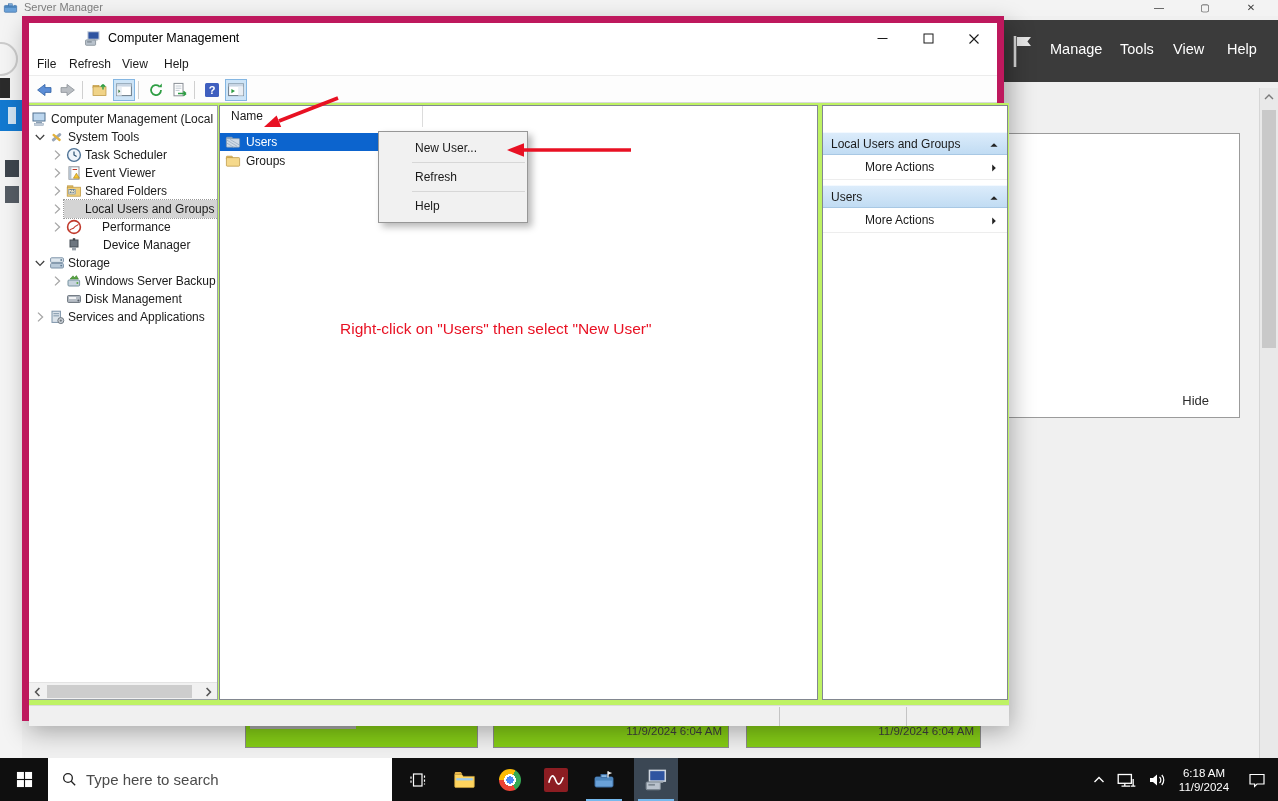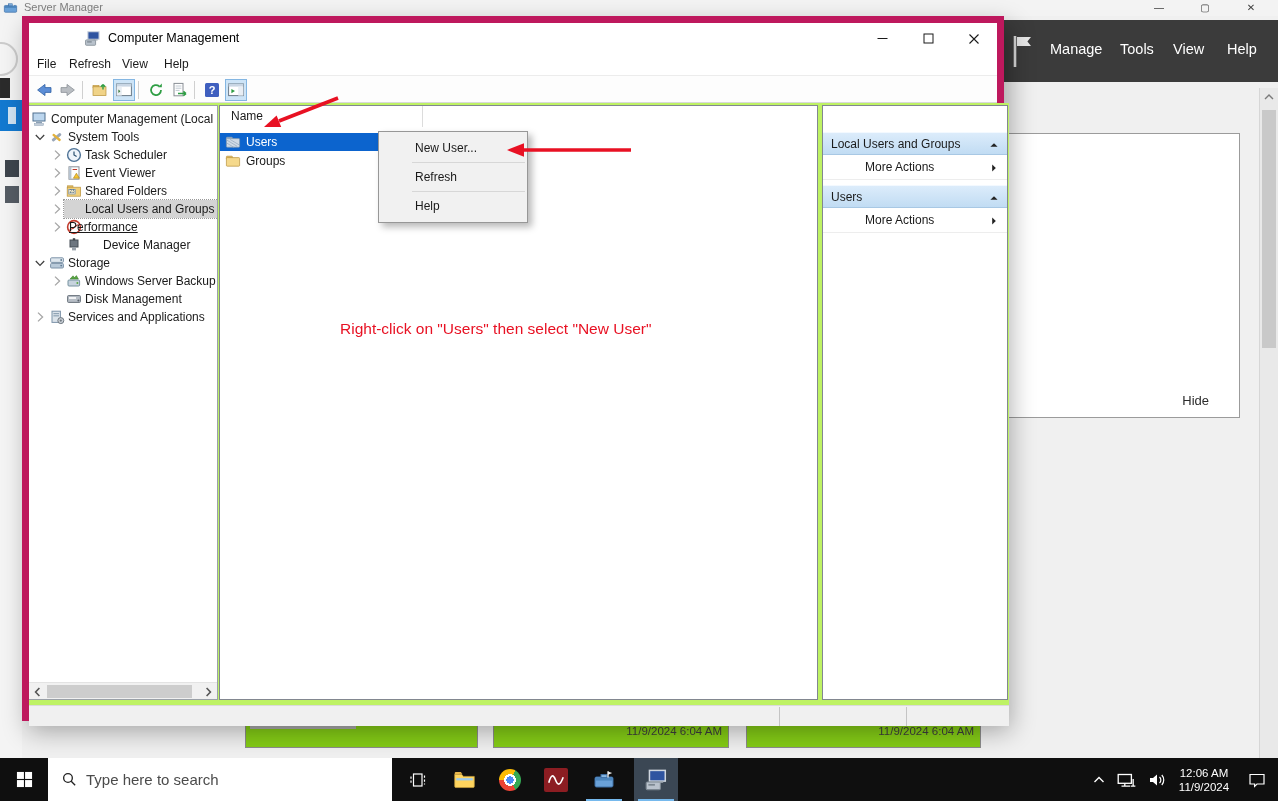--- a/index.html
+++ b/index.html
@@ -396,7 +396,7 @@
               <path d="M3.6 11.4C5.2 8.8 7 10.6 8.4 8.2c1.4-2.3 2.6-.8 4-3" stroke="#c0392b" stroke-width="1.1" fill="none"></path>
             </svg>
           </span>
-          <span class="tree-label" style="left: 35px; padding-left: 2px; padding-right: 4px;"><span style="margin-left: 3px; text-decoration: underline;">Performance</span></span>
+          <span class="tree-label" style="left: 35px; padding-left: 2px; padding-right: 4px;"><span style="margin-left: 36px;">Performance</span></span>
         </div>
         <div class="tree-row" style="top: 130px;">
           <span class="tree-ico" style="left: 37px;">

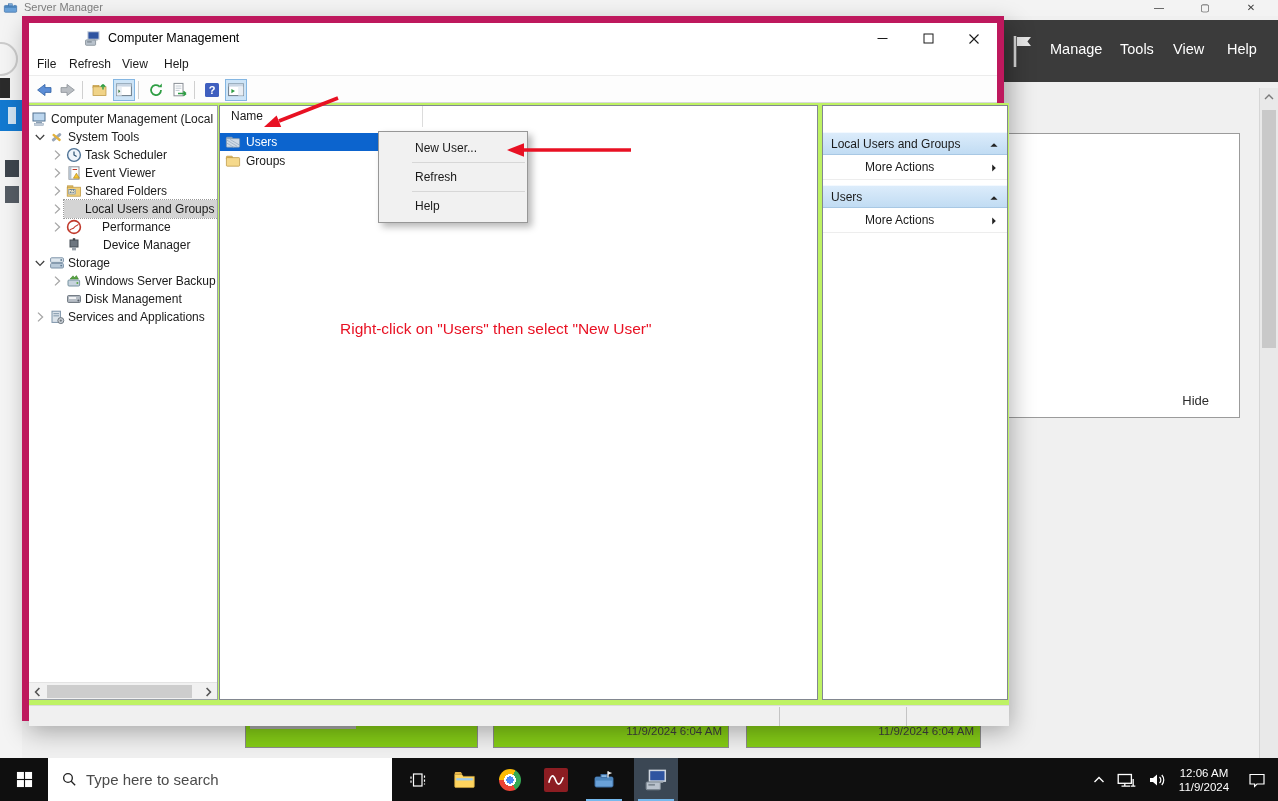--- a/index.html
+++ b/index.html
@@ -631,7 +631,7 @@
         </span>
       </div>
       <div class="tray-clock">
-        <div>12:06 AM</div>
+        <div>6:18 AM</div>
         <div>11/9/2024</div>
       </div>
       <div class="tray-btn" style="width: 42px;">

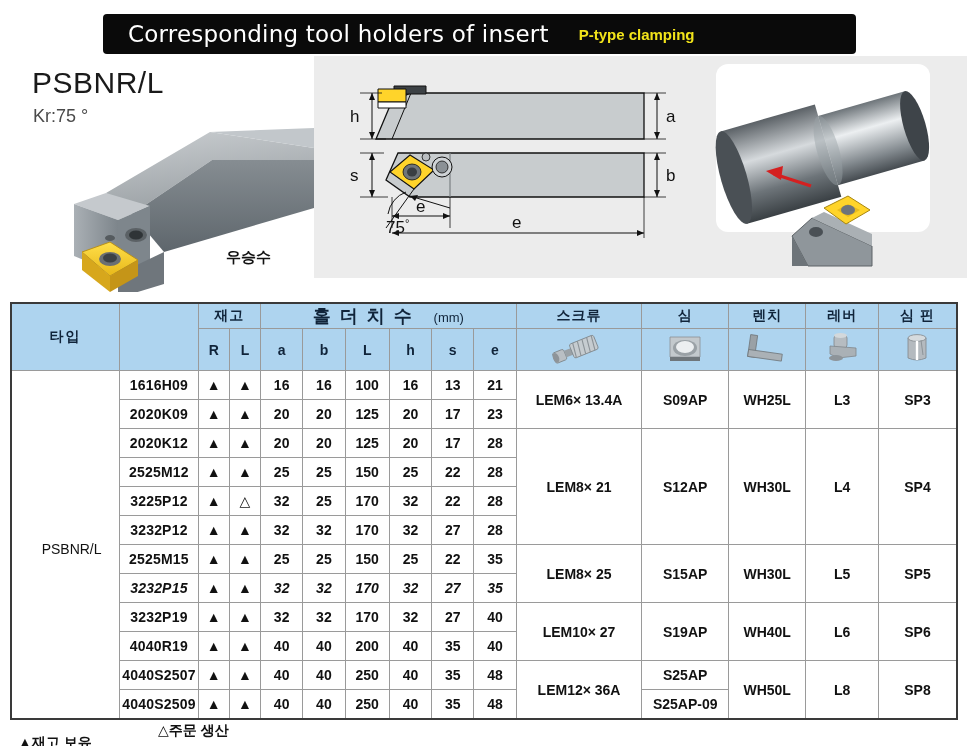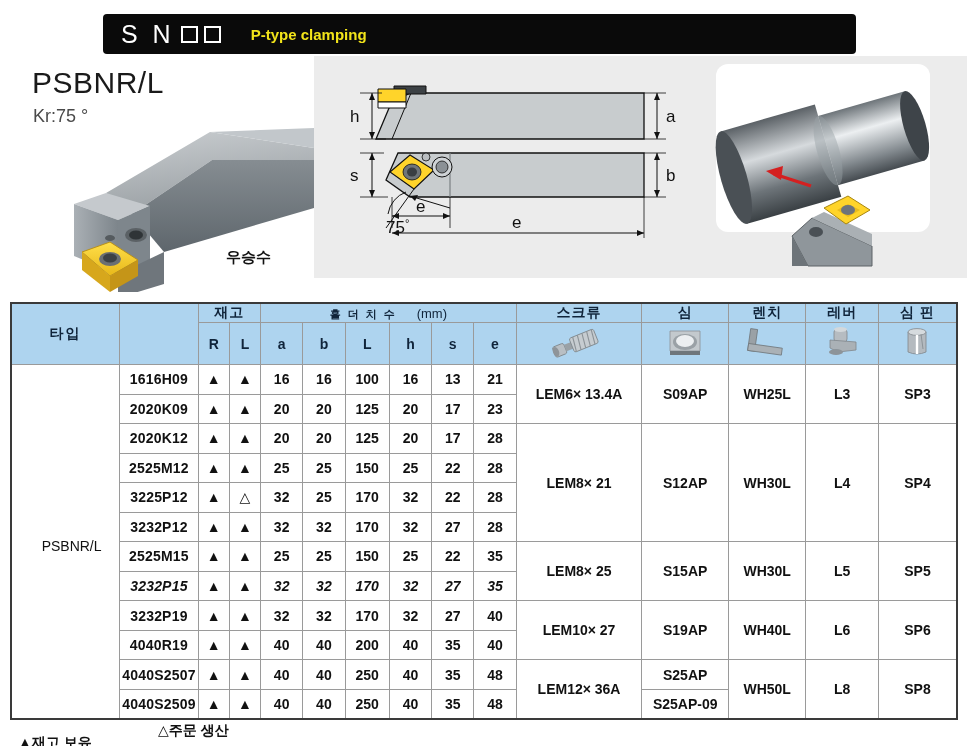--- a/index.html
+++ b/index.html
@@ -110,6 +110,7 @@
 
   <div class="banner-wrap">
     <div class="banner">
+      <span class="banner-title">Corresponding tool holders of insert</span>
       <span class="banner-code">
         <span>S N</span>
         <span class="code-sq"></span>

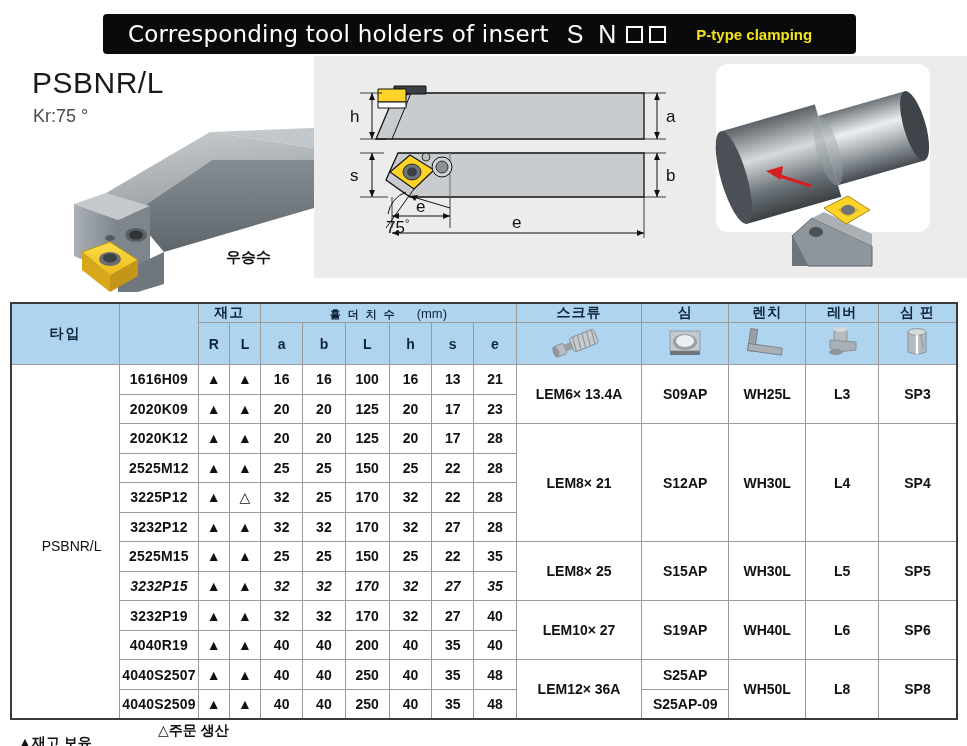--- a/index.html
+++ b/index.html
@@ -111,11 +111,6 @@
   <div class="banner-wrap">
     <div class="banner">
       <span class="banner-title">Corresponding tool holders of insert</span>
-      <span class="banner-code">
-        <span>S N</span>
-        <span class="code-sq"></span>
-        <span class="code-sq"></span>
-      </span>
       <span class="banner-sub">P-type clamping</span>
     </div>
   </div>

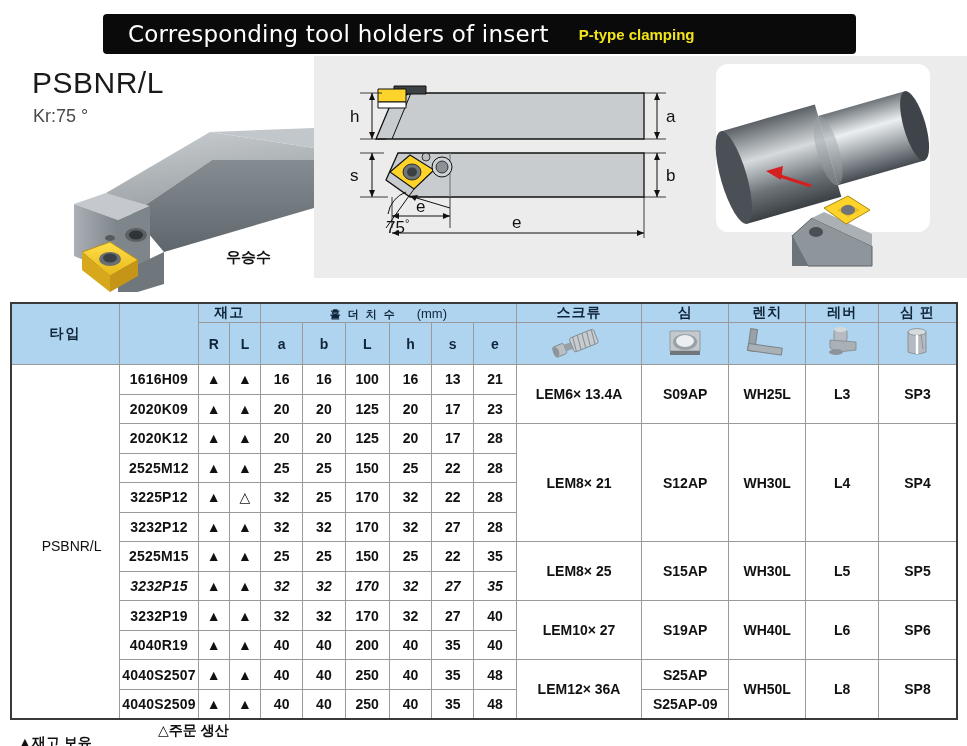--- a/index.html
+++ b/index.html
@@ -82,7 +82,7 @@
   table.spec thead th {
     background: #aed4ef; font-weight: bold; color: #10243a;
   }
-  .hdr-kor { font-size: 11px; letter-spacing: 2px; }
+  .hdr-kor { font-size: 18px; letter-spacing: 2px; }
   .hdr-kor-n { font-size: 15px; letter-spacing: 1px; }
   .hdr-unit { font-size: 13px; font-weight: normal; letter-spacing: 0; }
   .hdr-ltr { font-size: 14px; font-weight: bold; }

_ _ _

TASK DESCRIPTION >> Among the lines above, count those that include the word "Corresponding". Give only the result.

ANSWER TO THIS PROBLEM >> 2